D.C. gay community makes effort for hurricane victims

Hurricane Katrina has bombarded Americans with non-stop scenes of devastation. More than two weeks after this gargantuan tempest slammed into the Alabama, Louisiana and Mississippi coastlines, the full extent of loss in life and property has yet to be tallied. But while Americans may still not know exactly how much they’ve lost, they have already collectively begun to battle this new deficit with donations of cash, goods and labor. The charity is not restricted to Americans, either, as aid flows in from around the world.

Within the gay community, action has also been swift. The Metropolitan Community Church — a GLBT church based in West Hollywood, Calif., but with congregations across the country, including the D.C. metro area — has organized the MCC Hurricane Katrina Relief Center, helping to raise funds and marshal offers of housing and other assistance for those directly affected by the hurricane.

Gay philanthropist Tom Gill’s Gay & Lesbian Fund for Colorado has offered $1 million to match assistance to Katrina victims donated by fellow Coloradoans.


Kirsten Feyling of Food and Friends unloads meals at the DC Armory.
(Photo by Photo courtesy Food & Friends)

The San Francisco-based Rainbow World Fund is gathering gay dollars for America’s Second Harvest, a national food-bank network. ”We’re already approaching a quarter million dollars,” says Jeffrey A. Cotter, president and founder of the Fund. ”We’ll get a check in the mail, where someone says they had a beer bust and named us beneficiaries…. All the work we do, it’s all about the gay community responding to need. Right now we’re raising money for food aid. Recipients are gay and straight alike.”

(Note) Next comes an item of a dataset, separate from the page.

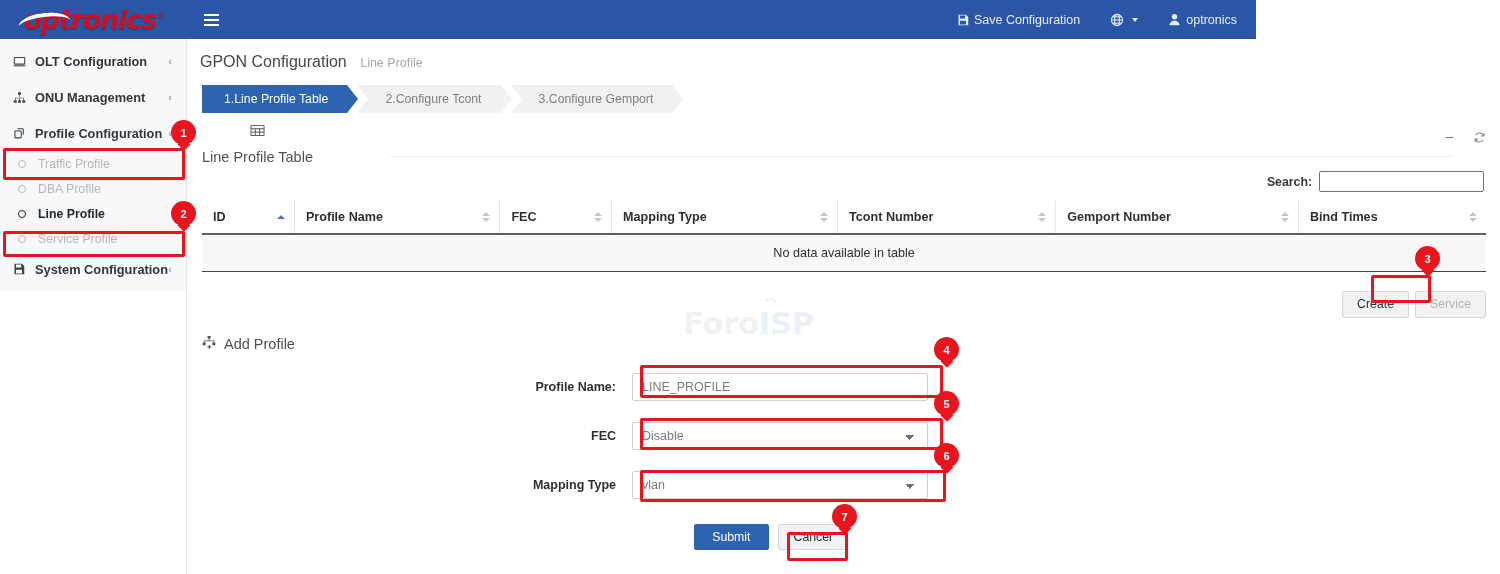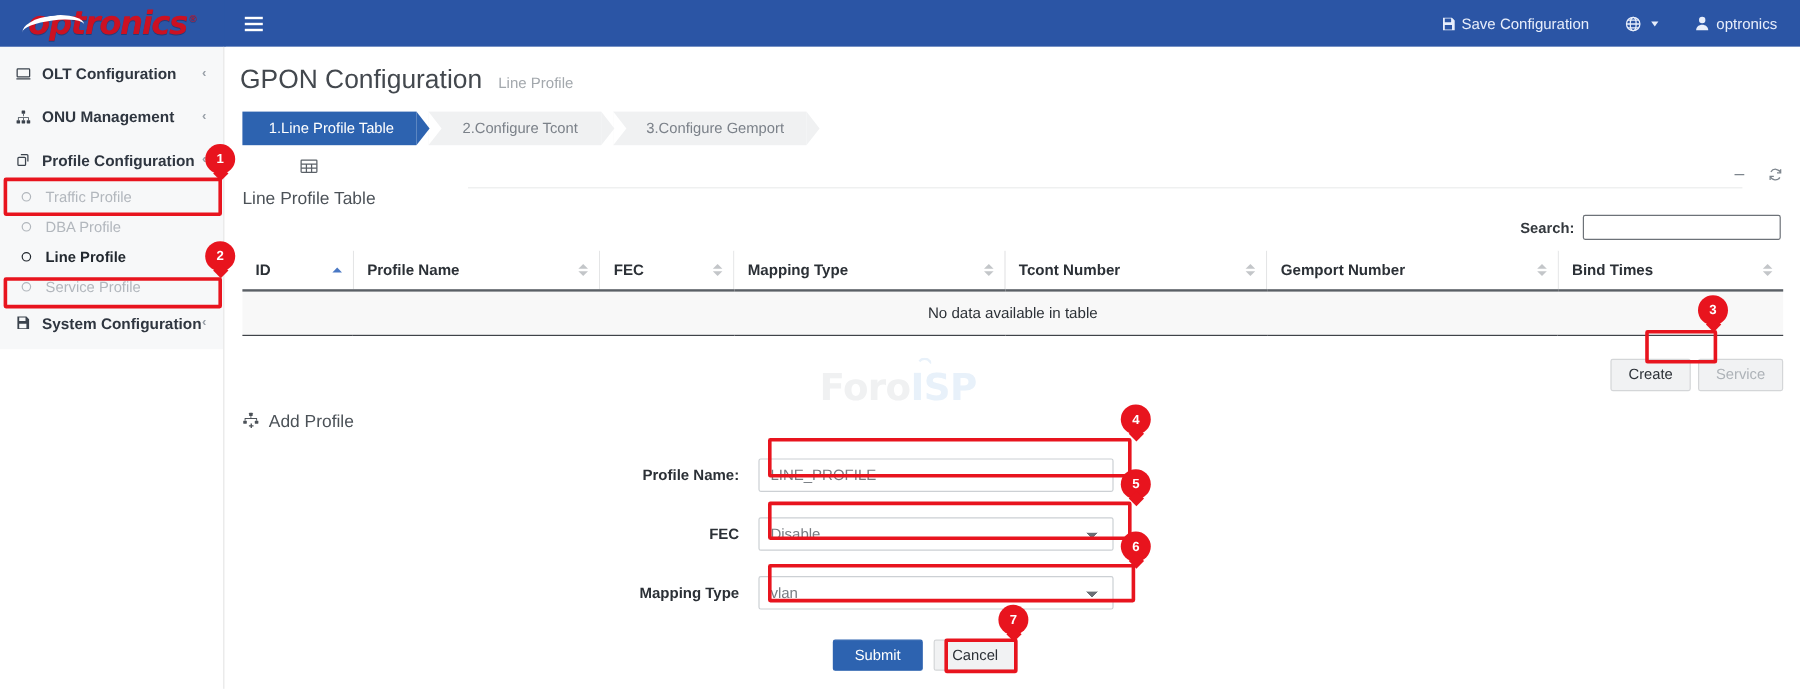"optronics®" #navbar { width: 1500px -> 1256px }
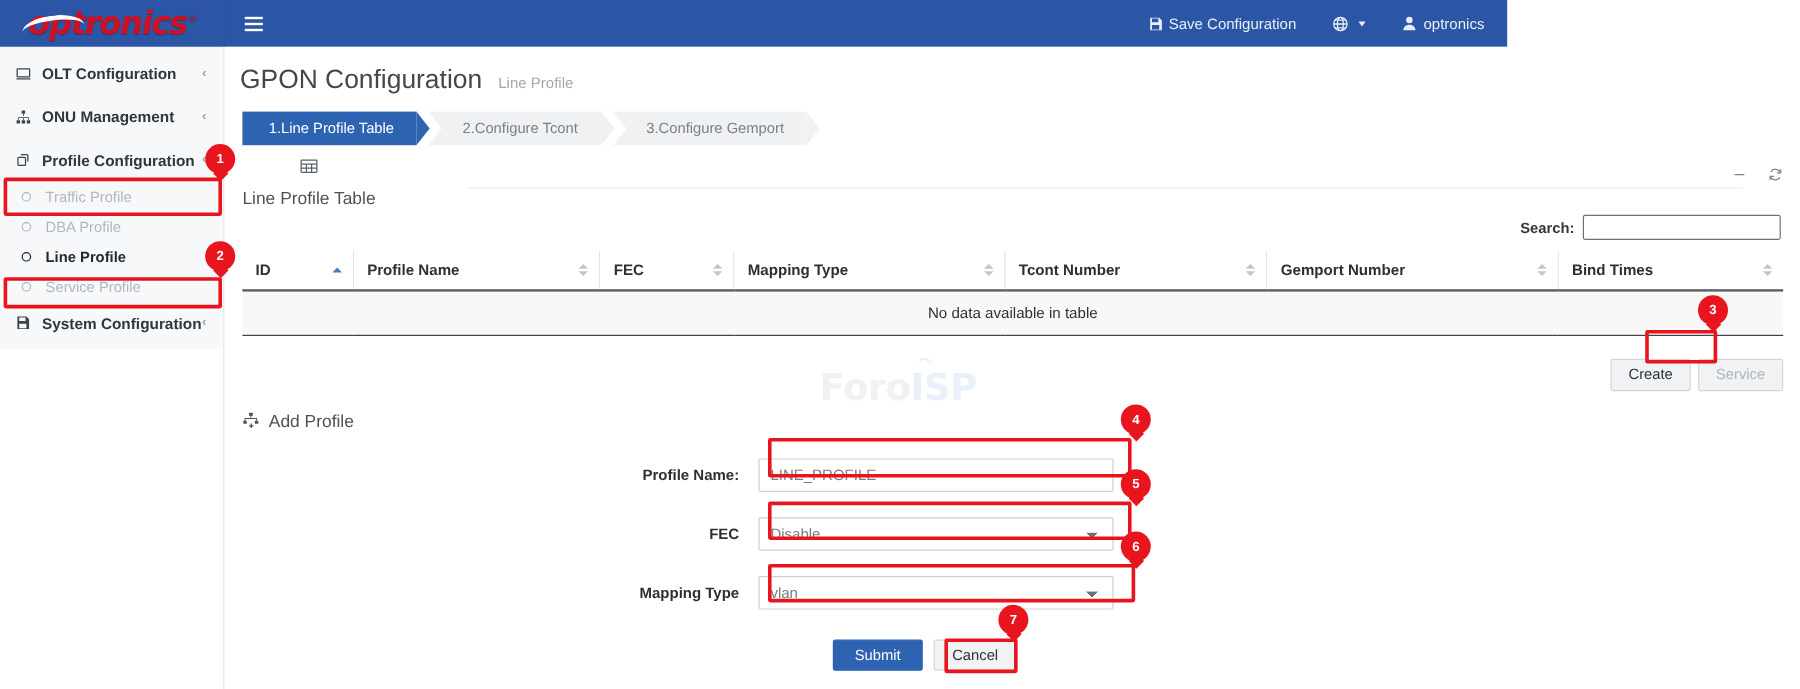"GPON Configuration" #page-title { font-size: 22px -> 16px }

Another national effort, this one aimed at helping GLBT youths and families affected by Katrina, began with the D.C.-based National Youth Advocacy Coalition (NYAC). The group’s Hurricane Katrina LGBT Relief Fund has attracted roughly 30 partner organizations to the effort, including giants such as the Human Rights Campaign and National Gay and Lesbian Task Force, to smaller local groups including Basic Rights Oregon and the L.A. Gay and Lesbian Center.

”The infrastructure formed overnight,” says NYAC Executive Director Craig Bowman. ”[It was prompted] mostly by offers of help coming in from all over the country. We had a lot of folks calling and writing.”

”We encourage folks to give to whatever organization would feel best to them. [This fund] is really intended as human aid directly to LGBT people. We’ll do that through the local level…. One-hundred percent of the funds will go down to help the people. No one is keeping any administrative or overhead fees.”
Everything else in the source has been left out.